What you should do:
Give the records below again, word for word. No pictures belong in the copy.

(Code change snippets)
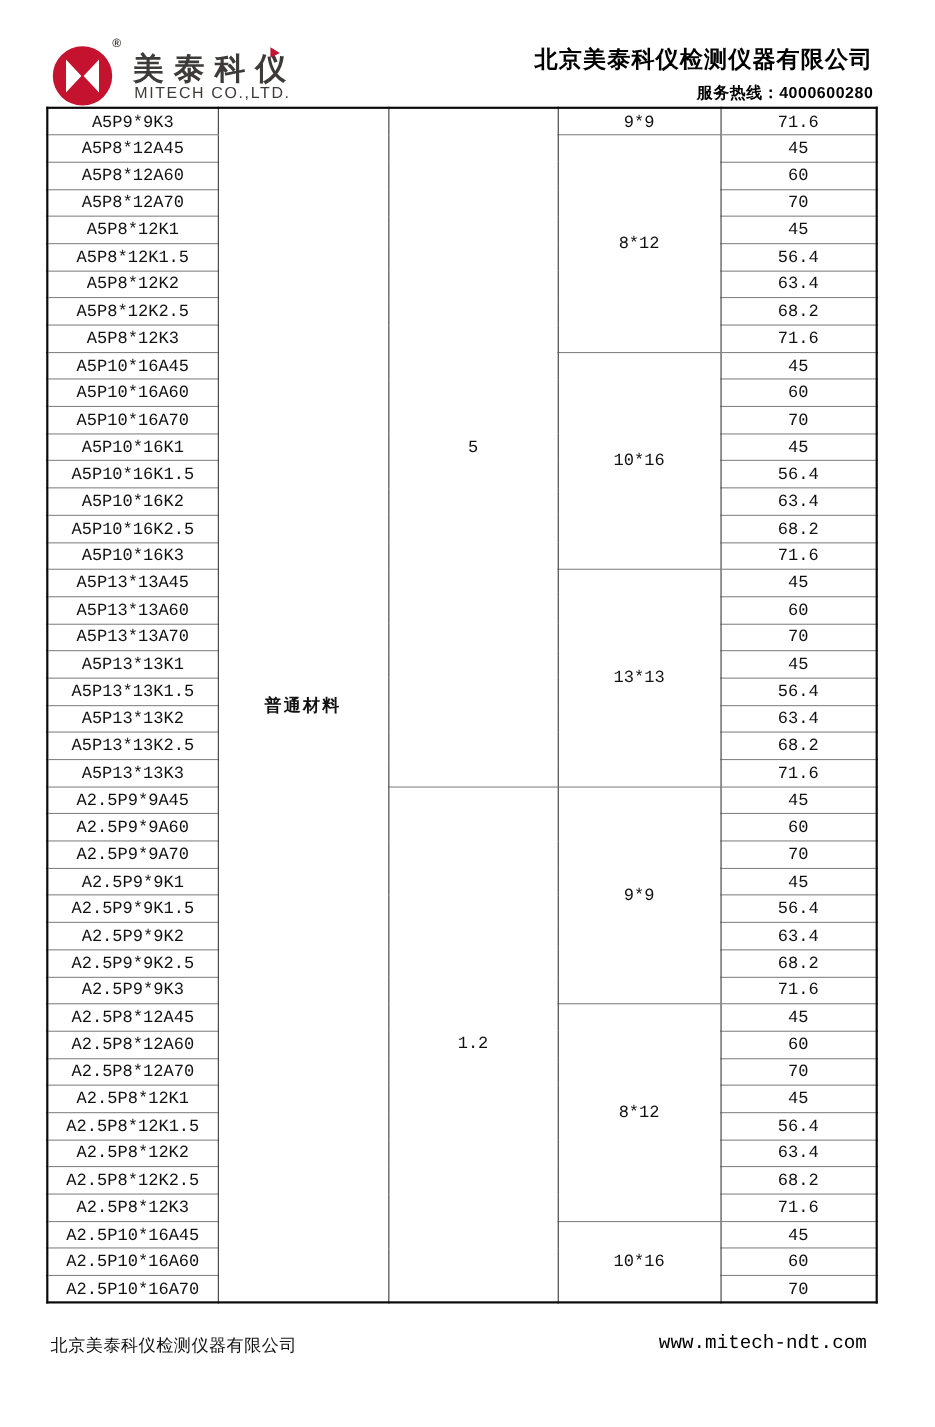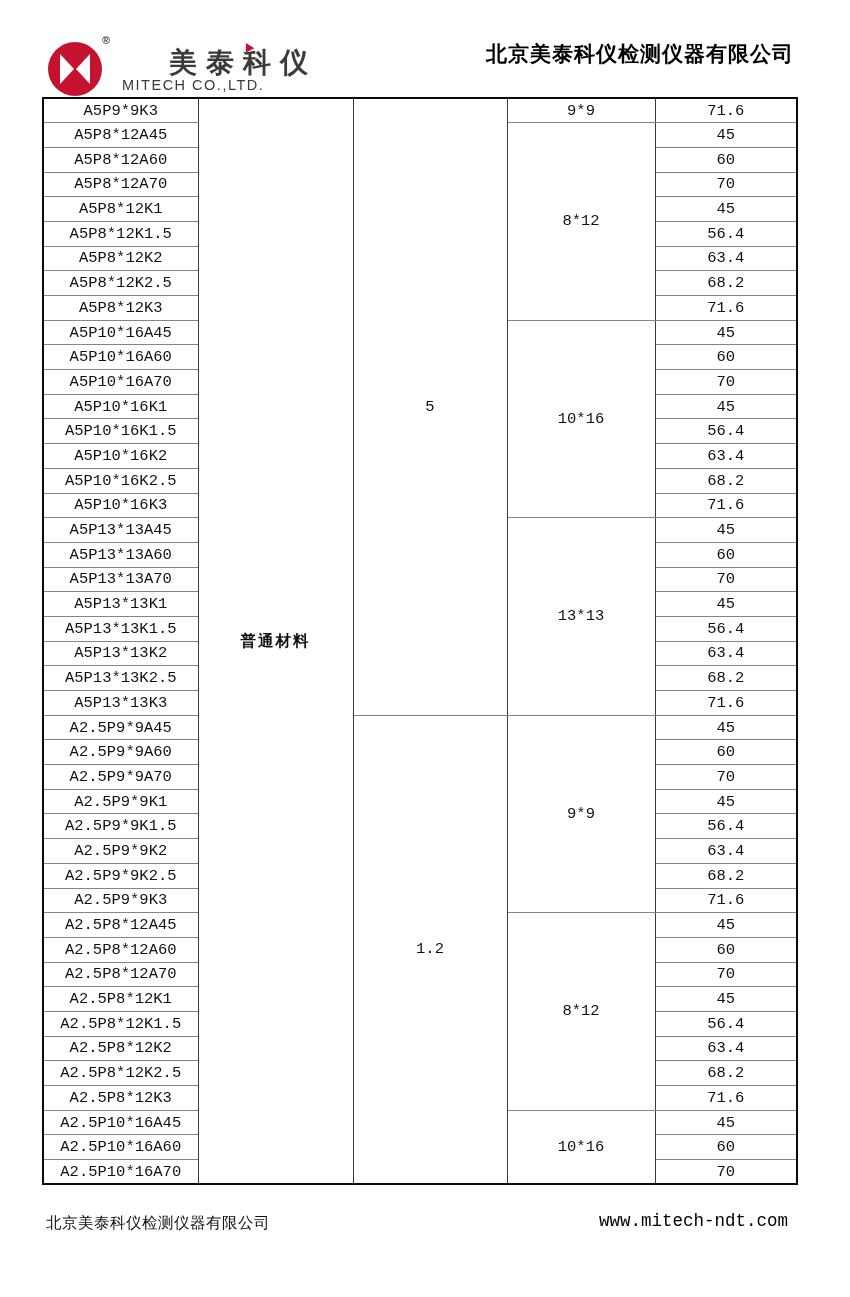--- a/index.html
+++ b/index.html
@@ -10,7 +10,7 @@
   .logo-mark{position:absolute;left:47px;top:41px;width:56px;height:56px;}
   .reg-mark{position:absolute;left:102px;top:34px;font-size:11px;color:#3e3a39;font-weight:bold;}
   .brand-cn{position:absolute;left:121px;top:44px;font-size:28px;font-weight:bold;
-            color:#3e3a39;letter-spacing:9px;white-space:nowrap;margin-left:48px;}
+            color:#3e3a39;letter-spacing:9px;white-space:nowrap;}
   .brand-accent{position:absolute;left:243px;top:45px;width:0;height:0;
             border-left:5px solid transparent;border-right:5px solid transparent;
             border-top:8px solid #c4122f;transform:rotate(32deg);}

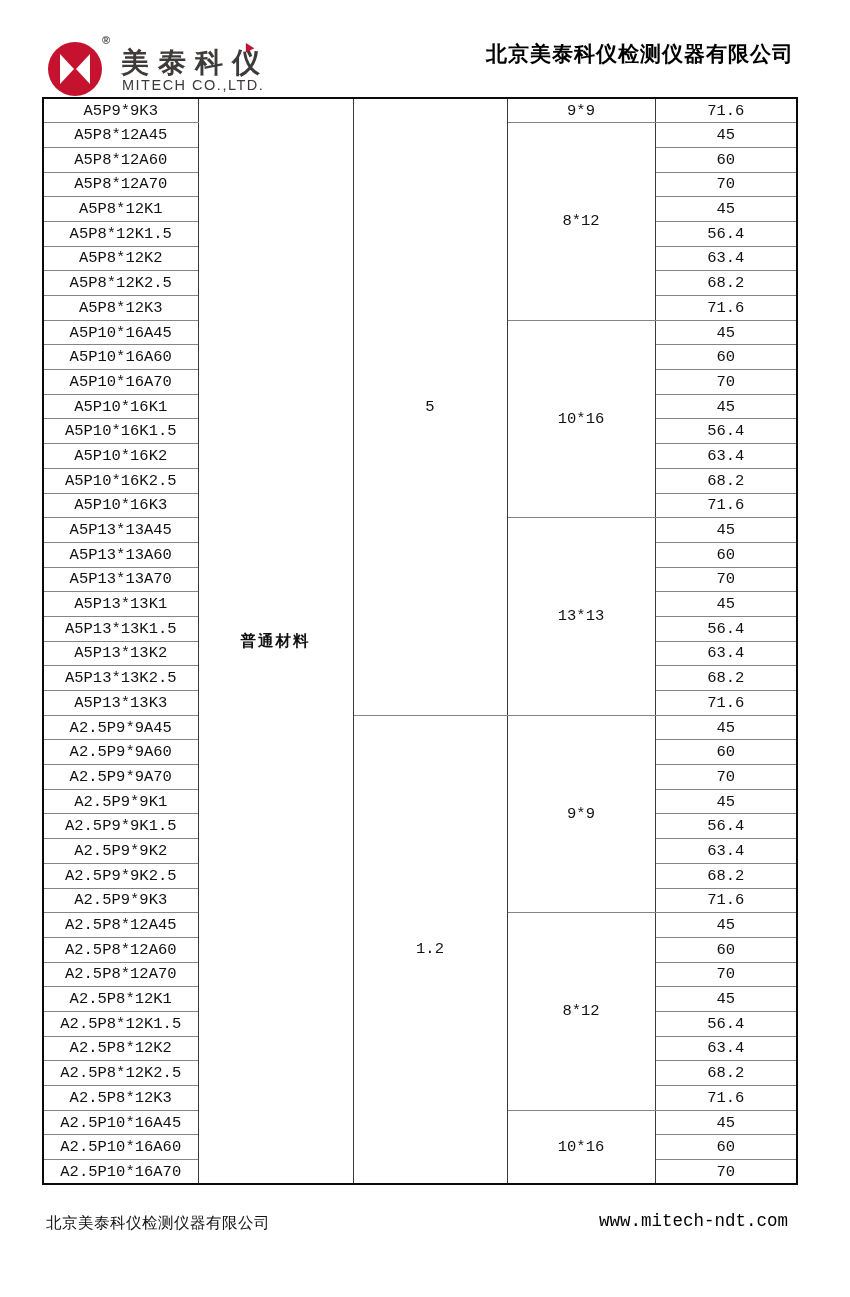--- a/index.html
+++ b/index.html
@@ -57,6 +57,7 @@
     <div class="brand-en">MITECH CO.,LTD.</div>
     <div class="header-right">
       <div class="company-name">北京美泰科仪检测仪器有限公司</div>
+      <div class="hotline">服务热线：4000600280</div>
     </div>
   </div>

Solved exercise:
--- a/index.html
+++ b/index.html
@@ -10,7 +10,7 @@
   .logo-mark{position:absolute;left:47px;top:41px;width:56px;height:56px;}
   .reg-mark{position:absolute;left:102px;top:34px;font-size:11px;color:#3e3a39;font-weight:bold;}
   .brand-cn{position:absolute;left:121px;top:44px;font-size:28px;font-weight:bold;
-            color:#3e3a39;letter-spacing:9px;white-space:nowrap;margin-left:48px;}
+            color:#3e3a39;letter-spacing:9px;white-space:nowrap;}
   .brand-accent{position:absolute;left:243px;top:45px;width:0;height:0;
             border-left:5px solid transparent;border-right:5px solid transparent;
             border-top:8px solid #c4122f;transform:rotate(32deg);}

--- a/index.html
+++ b/index.html
@@ -57,6 +57,7 @@
     <div class="brand-en">MITECH CO.,LTD.</div>
     <div class="header-right">
       <div class="company-name">北京美泰科仪检测仪器有限公司</div>
+      <div class="hotline">服务热线：4000600280</div>
     </div>
   </div>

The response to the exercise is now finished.